(Records contained in a dataset)
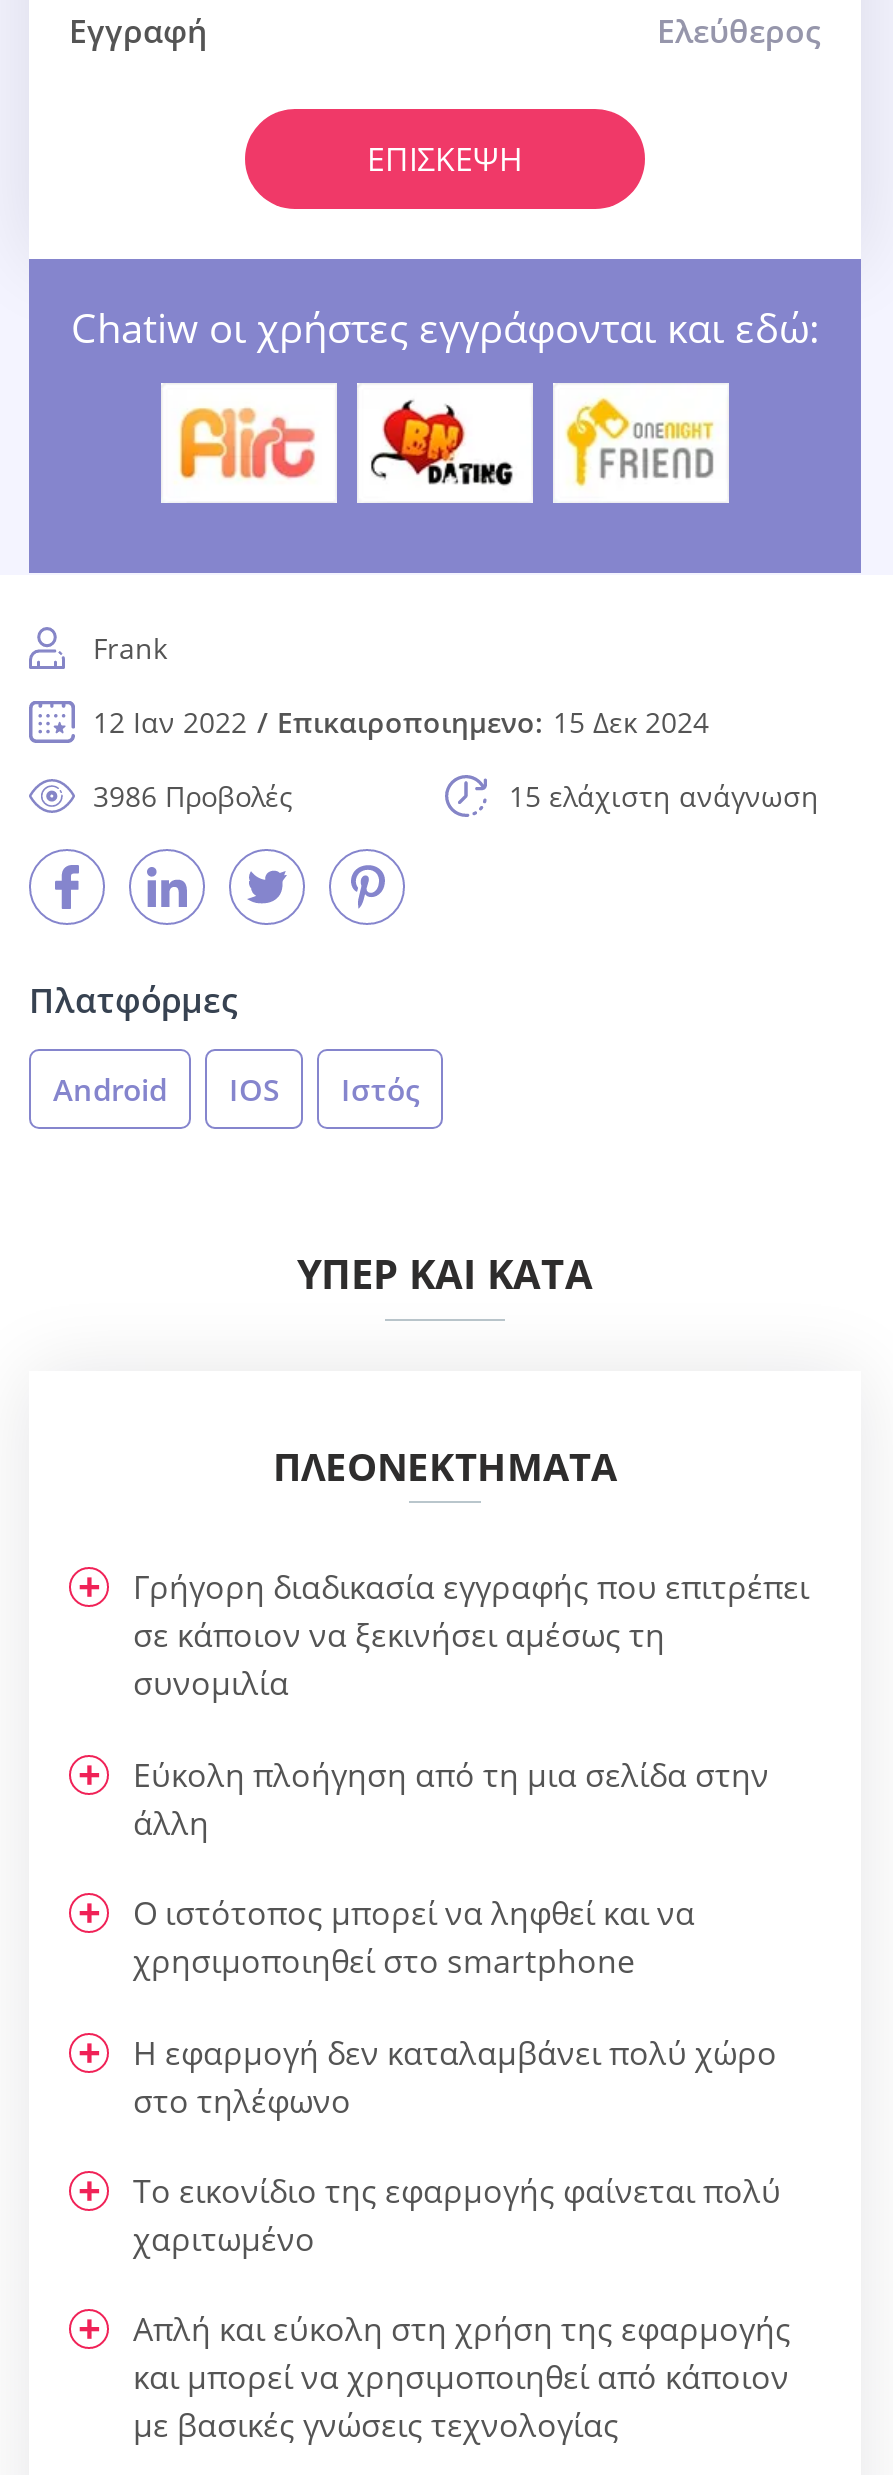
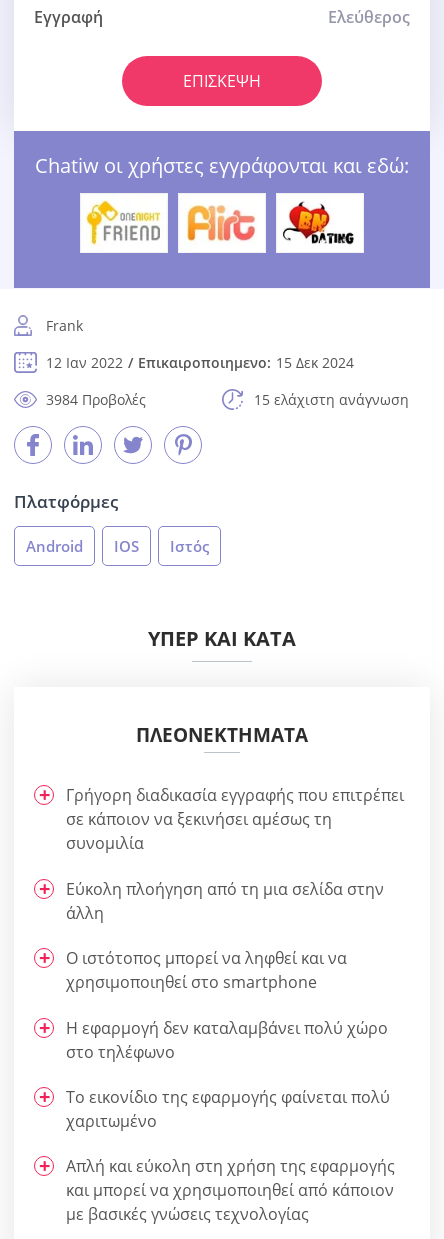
- [image]
+ [image]

- [image]
+ [image]

- [image]
+ [image]

- 3986 Προβολές
+ 3984 Προβολές
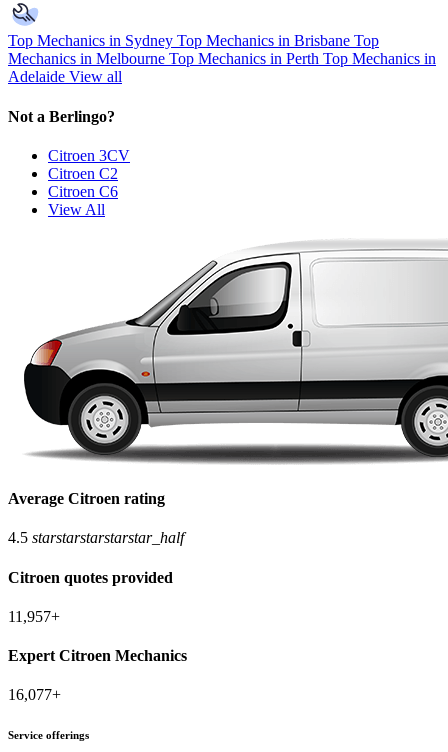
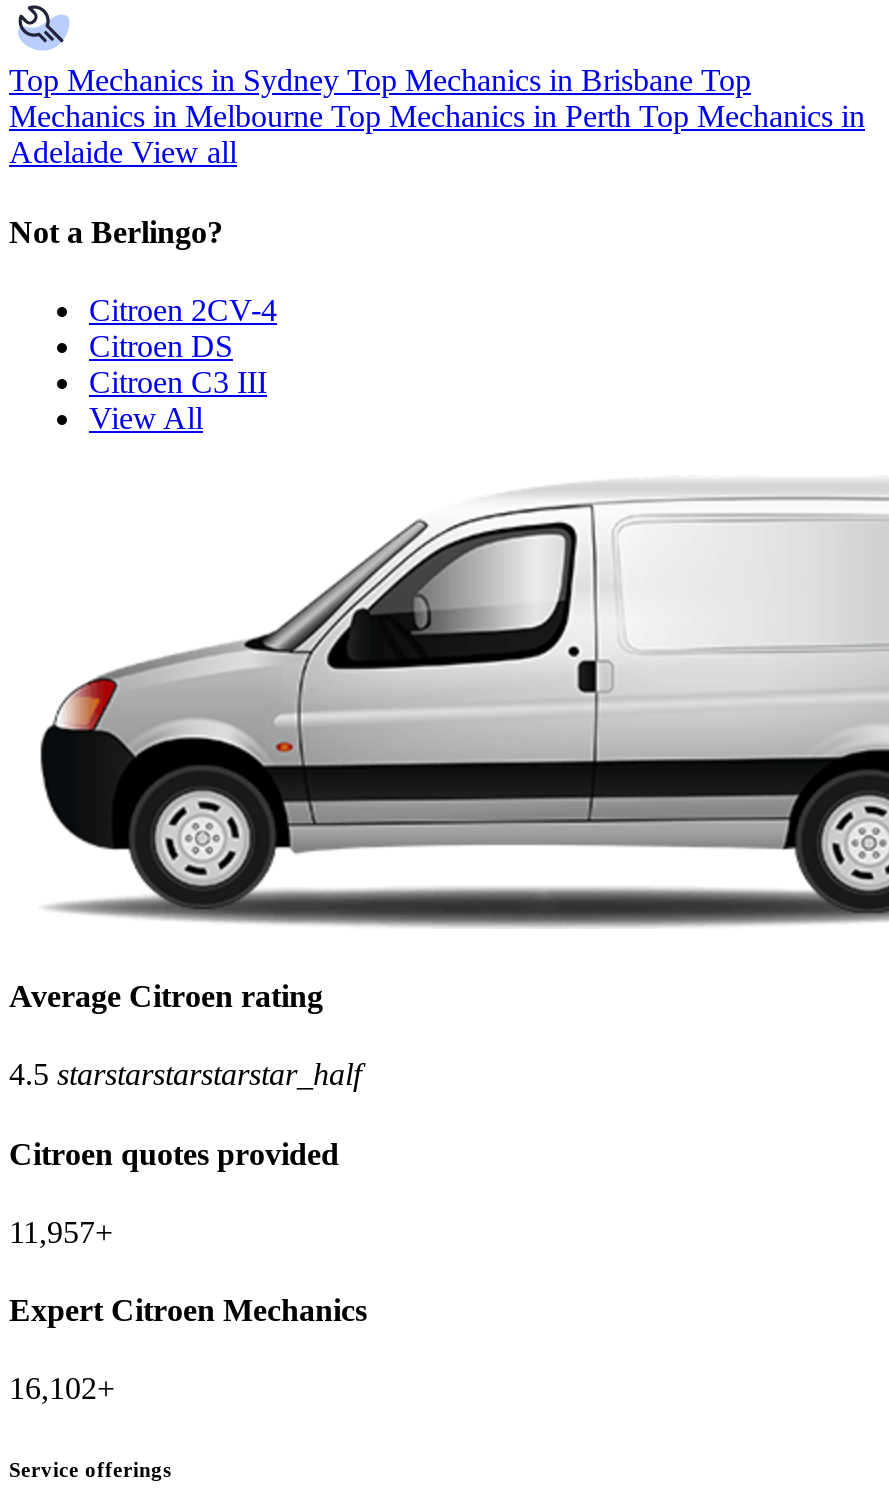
- Citroen 3CV
- Citroen C2
- Citroen C6
+ Citroen 2CV-4
+ Citroen DS
+ Citroen C3 III

- 16,077+
+ 16,102+
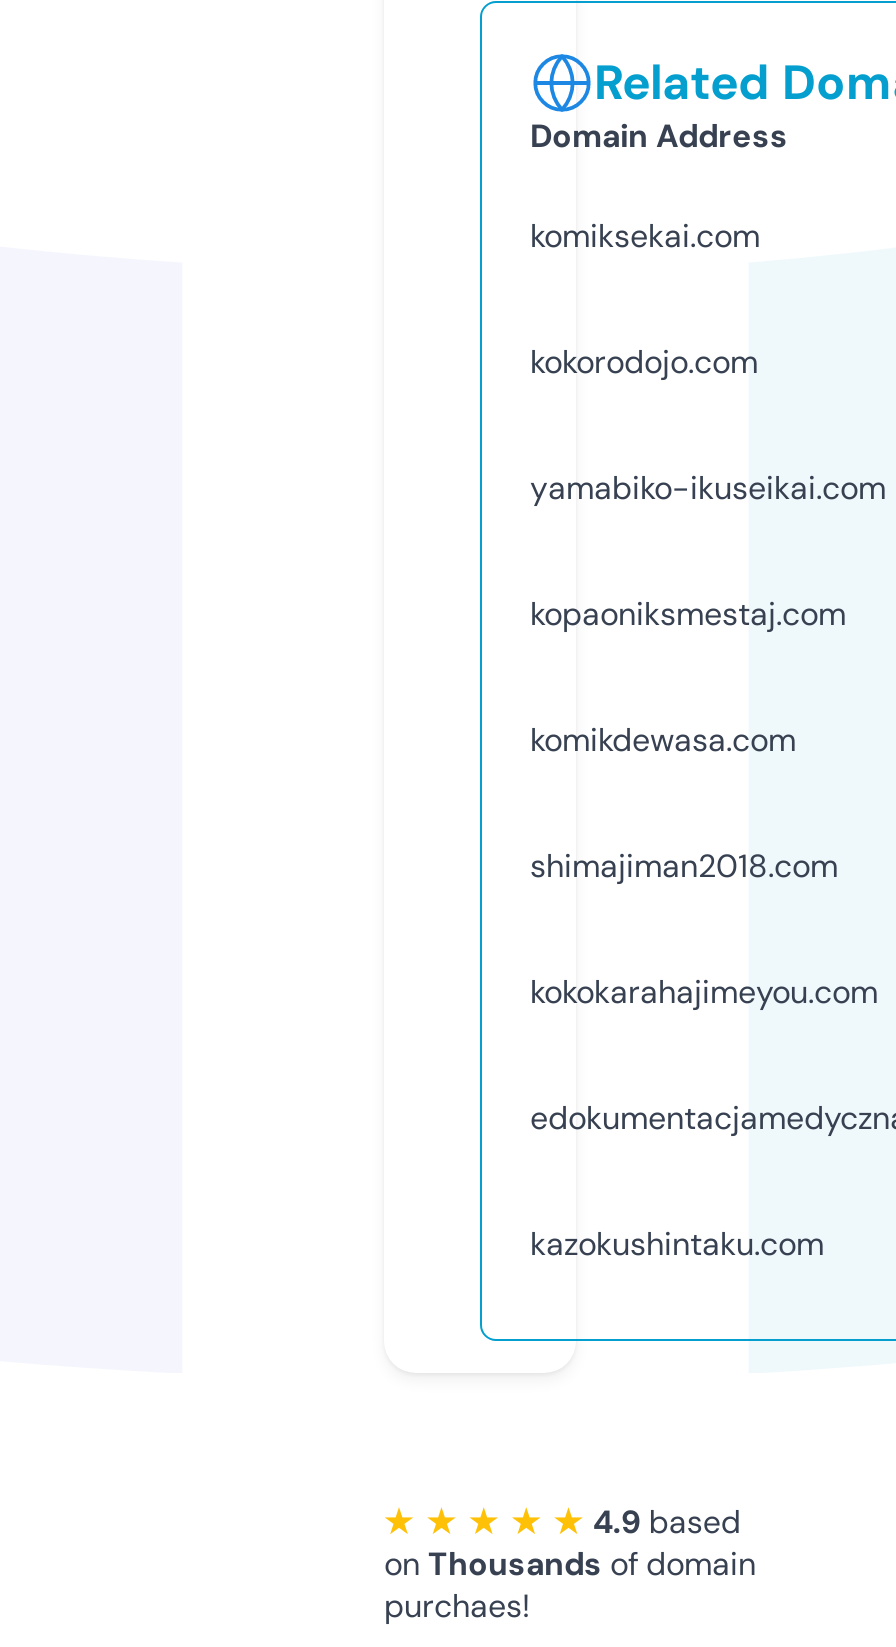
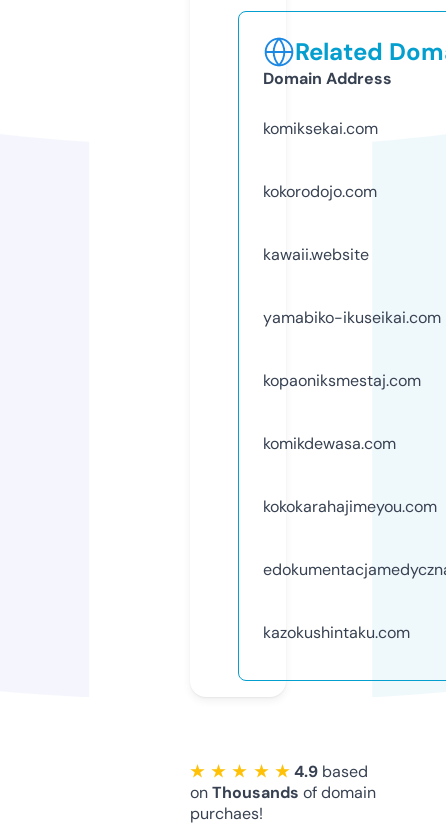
+ kawaii.website

moved down: yamabiko-ikuseikai.com | kopaoniksmestaj.com | komikdewasa.com

- shimajiman2018.com
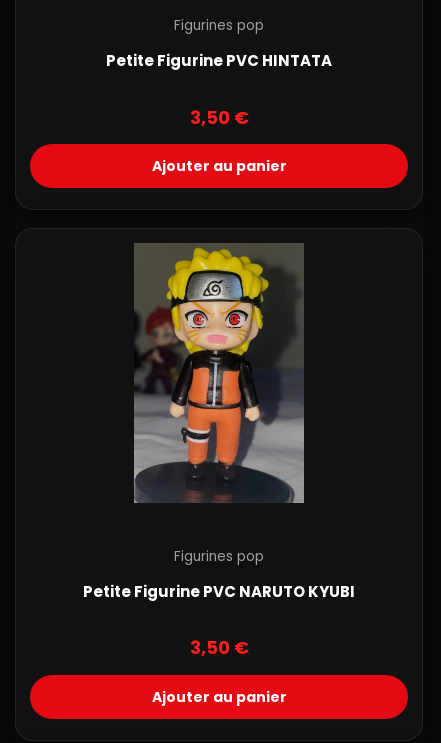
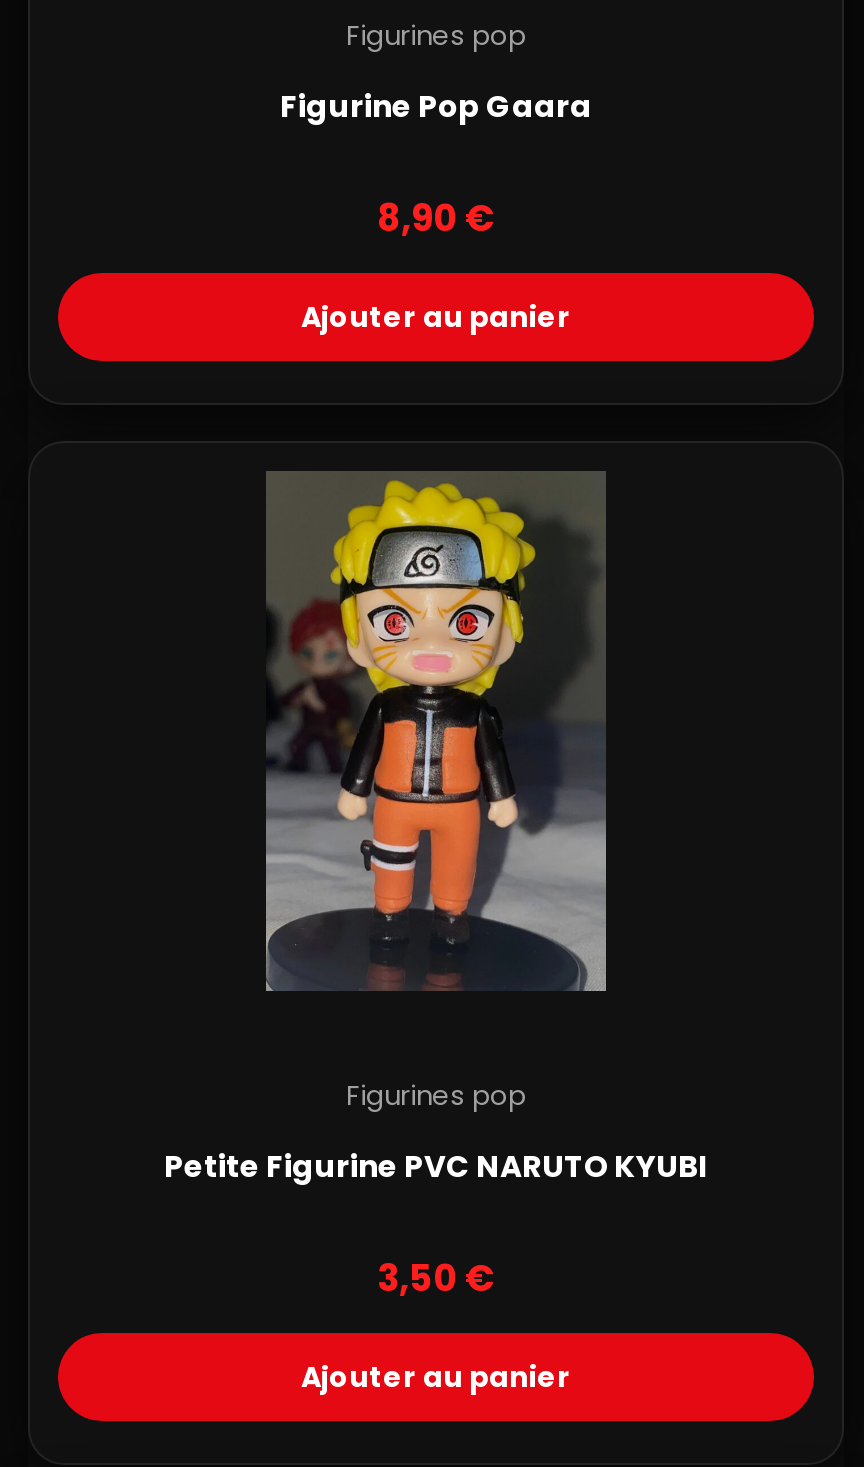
- Petite Figurine PVC HINTATA
+ Figurine Pop Gaara

- 3,50 €
+ 8,90 €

* _WHAT IS BEING ASKED_:
An exact copy of all the lines above is required, with the pictures removed.

* _EXERCISE RESULT_:
- [image]
+ [image]

- [image]
+ [image]

- [image]
+ [image]

- 3986 Προβολές
+ 3984 Προβολές
- Citroen 3CV
- Citroen C2
- Citroen C6
+ Citroen 2CV-4
+ Citroen DS
+ Citroen C3 III

- 16,077+
+ 16,102+
+ kawaii.website

moved down: yamabiko-ikuseikai.com | kopaoniksmestaj.com | komikdewasa.com

- shimajiman2018.com
- Petite Figurine PVC HINTATA
+ Figurine Pop Gaara

- 3,50 €
+ 8,90 €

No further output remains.